Dataset entries
**********

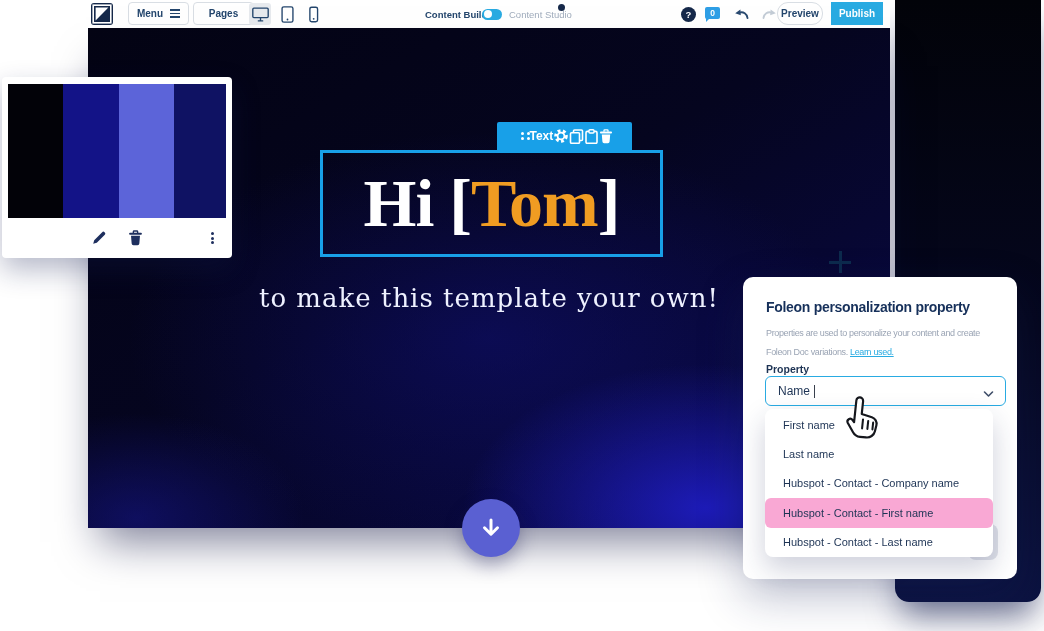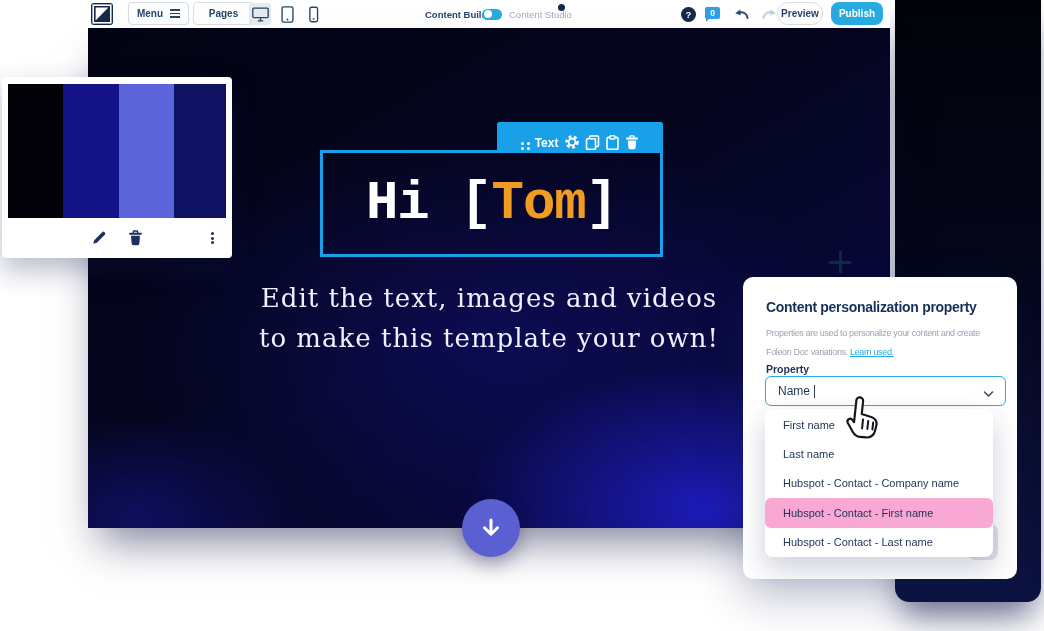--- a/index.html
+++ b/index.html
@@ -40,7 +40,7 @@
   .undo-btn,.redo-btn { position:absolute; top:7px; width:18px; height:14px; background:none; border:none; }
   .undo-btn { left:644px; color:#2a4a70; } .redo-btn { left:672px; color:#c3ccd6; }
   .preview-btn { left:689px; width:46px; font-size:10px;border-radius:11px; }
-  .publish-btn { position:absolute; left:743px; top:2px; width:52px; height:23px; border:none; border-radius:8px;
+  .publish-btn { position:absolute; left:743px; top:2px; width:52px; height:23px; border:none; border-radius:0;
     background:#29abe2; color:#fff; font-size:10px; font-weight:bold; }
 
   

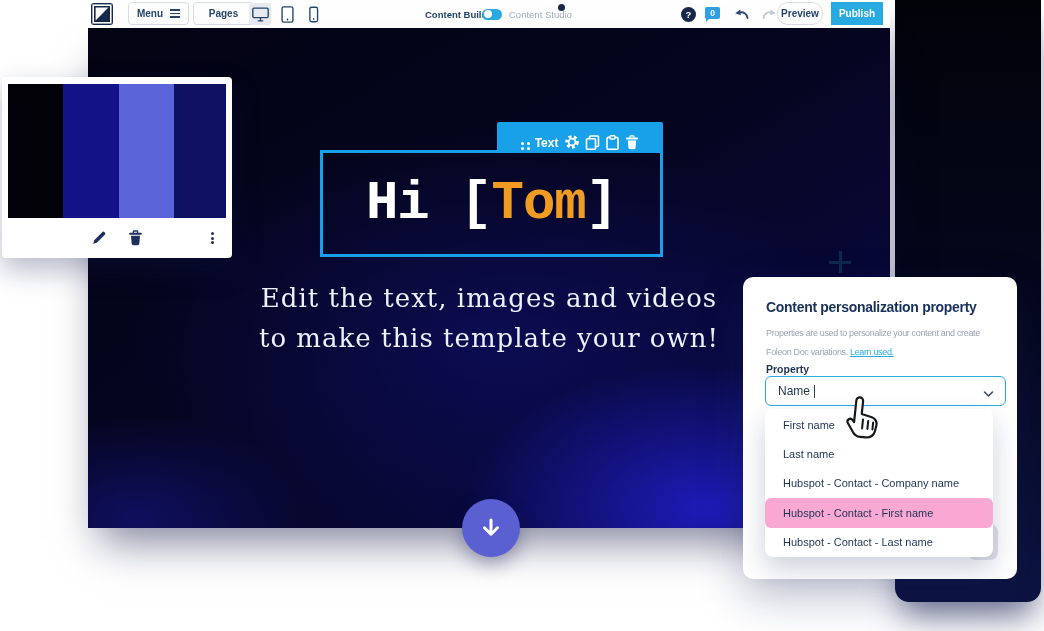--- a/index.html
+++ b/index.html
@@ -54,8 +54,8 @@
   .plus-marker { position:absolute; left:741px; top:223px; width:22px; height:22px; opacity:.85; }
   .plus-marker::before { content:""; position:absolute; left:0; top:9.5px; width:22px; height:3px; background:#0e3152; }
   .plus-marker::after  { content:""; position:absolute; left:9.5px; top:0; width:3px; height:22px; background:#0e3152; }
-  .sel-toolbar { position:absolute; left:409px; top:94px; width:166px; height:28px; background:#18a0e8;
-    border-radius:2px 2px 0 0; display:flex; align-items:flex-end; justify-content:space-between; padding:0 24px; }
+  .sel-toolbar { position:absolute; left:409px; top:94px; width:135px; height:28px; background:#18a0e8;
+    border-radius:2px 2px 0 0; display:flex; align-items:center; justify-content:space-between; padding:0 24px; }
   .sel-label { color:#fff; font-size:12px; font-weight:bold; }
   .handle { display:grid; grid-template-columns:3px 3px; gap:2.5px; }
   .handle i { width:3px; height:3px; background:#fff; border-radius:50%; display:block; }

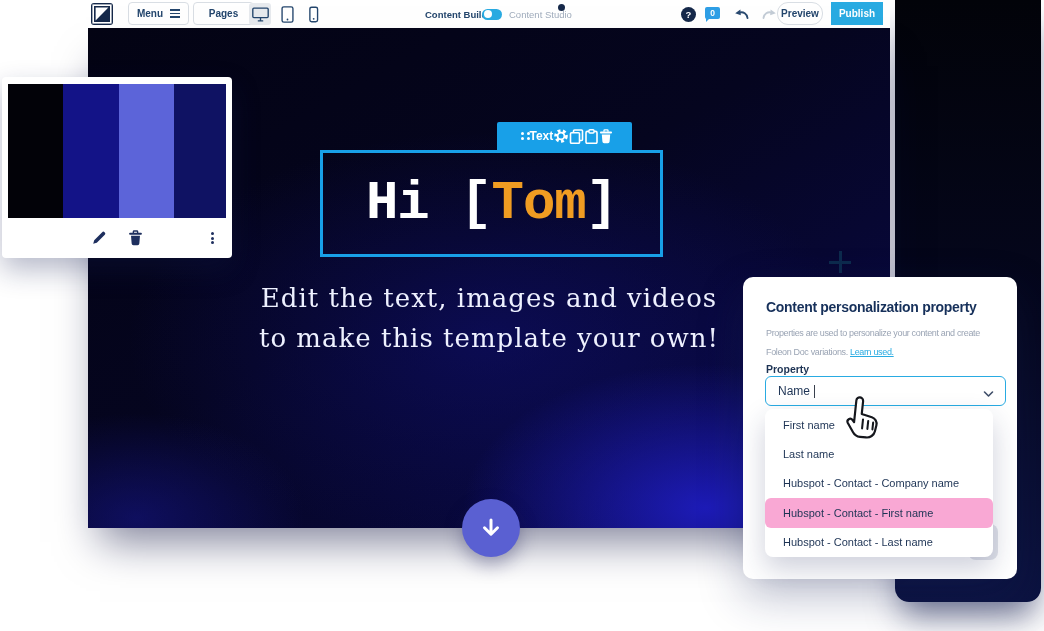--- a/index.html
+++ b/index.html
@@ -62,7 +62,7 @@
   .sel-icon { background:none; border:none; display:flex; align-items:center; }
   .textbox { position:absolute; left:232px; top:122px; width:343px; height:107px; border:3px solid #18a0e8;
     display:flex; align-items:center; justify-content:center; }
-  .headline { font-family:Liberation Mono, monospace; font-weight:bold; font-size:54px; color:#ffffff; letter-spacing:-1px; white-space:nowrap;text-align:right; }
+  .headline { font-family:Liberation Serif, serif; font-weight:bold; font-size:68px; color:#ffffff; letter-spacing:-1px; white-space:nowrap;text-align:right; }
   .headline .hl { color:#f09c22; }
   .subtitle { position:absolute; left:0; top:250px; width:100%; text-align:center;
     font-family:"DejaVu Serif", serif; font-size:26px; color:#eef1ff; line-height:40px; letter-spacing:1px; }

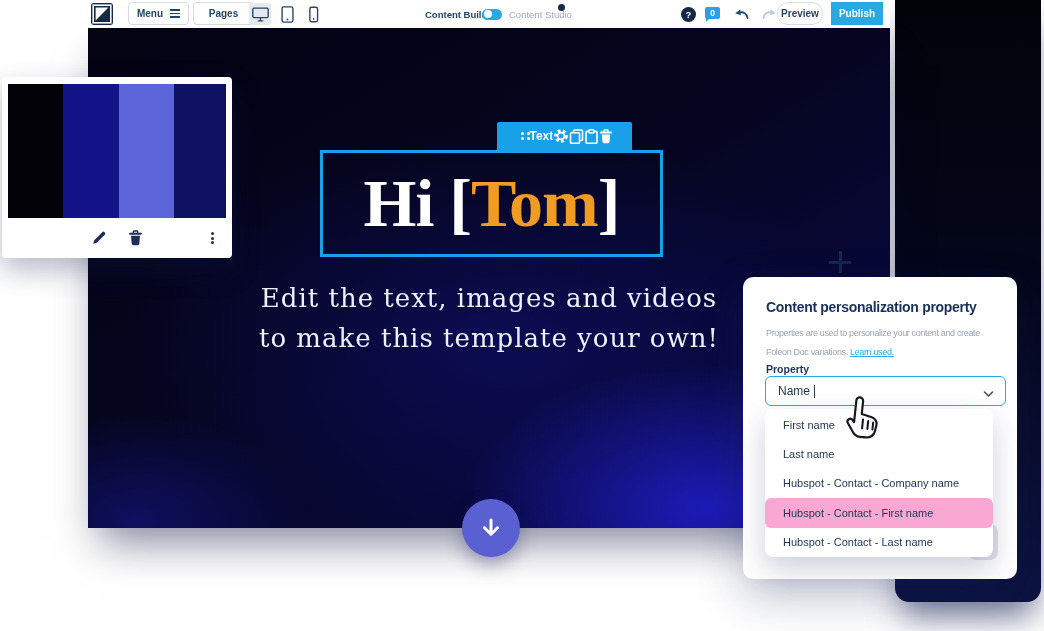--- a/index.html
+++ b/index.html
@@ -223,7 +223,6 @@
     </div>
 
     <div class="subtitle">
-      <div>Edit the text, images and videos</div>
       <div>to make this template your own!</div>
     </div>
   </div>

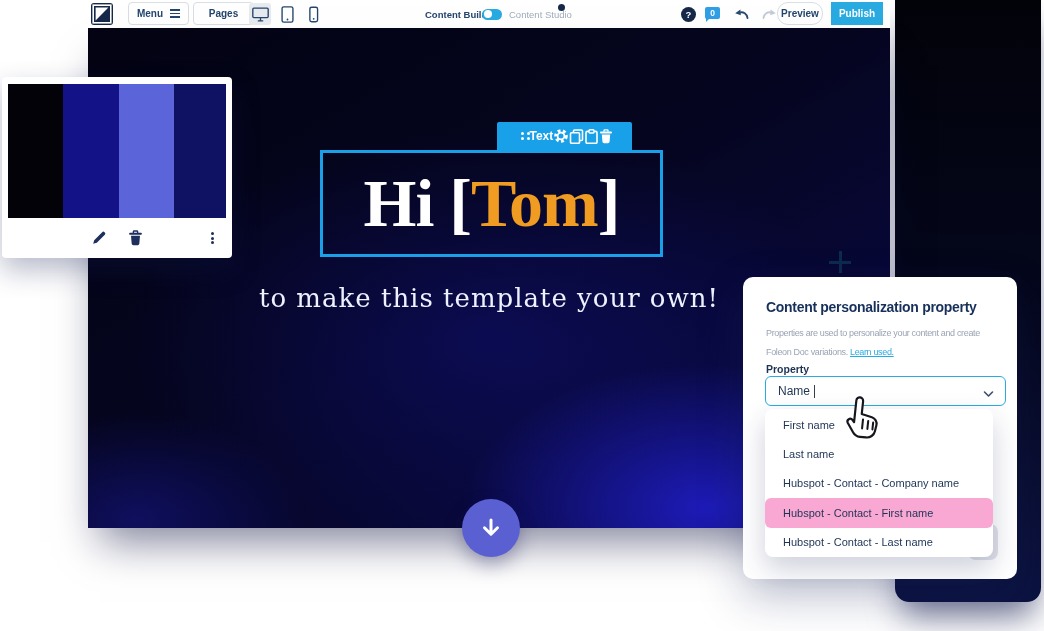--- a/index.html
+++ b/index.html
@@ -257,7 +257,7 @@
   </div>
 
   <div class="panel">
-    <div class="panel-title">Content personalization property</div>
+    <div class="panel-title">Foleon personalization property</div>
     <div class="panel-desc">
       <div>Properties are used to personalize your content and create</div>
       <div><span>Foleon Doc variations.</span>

**********

#### [WHAT IS NEEDED]
Report how many lines in the data contain the word "nowrap", with no words besides the number.

#### [TASK OUTPUT]
2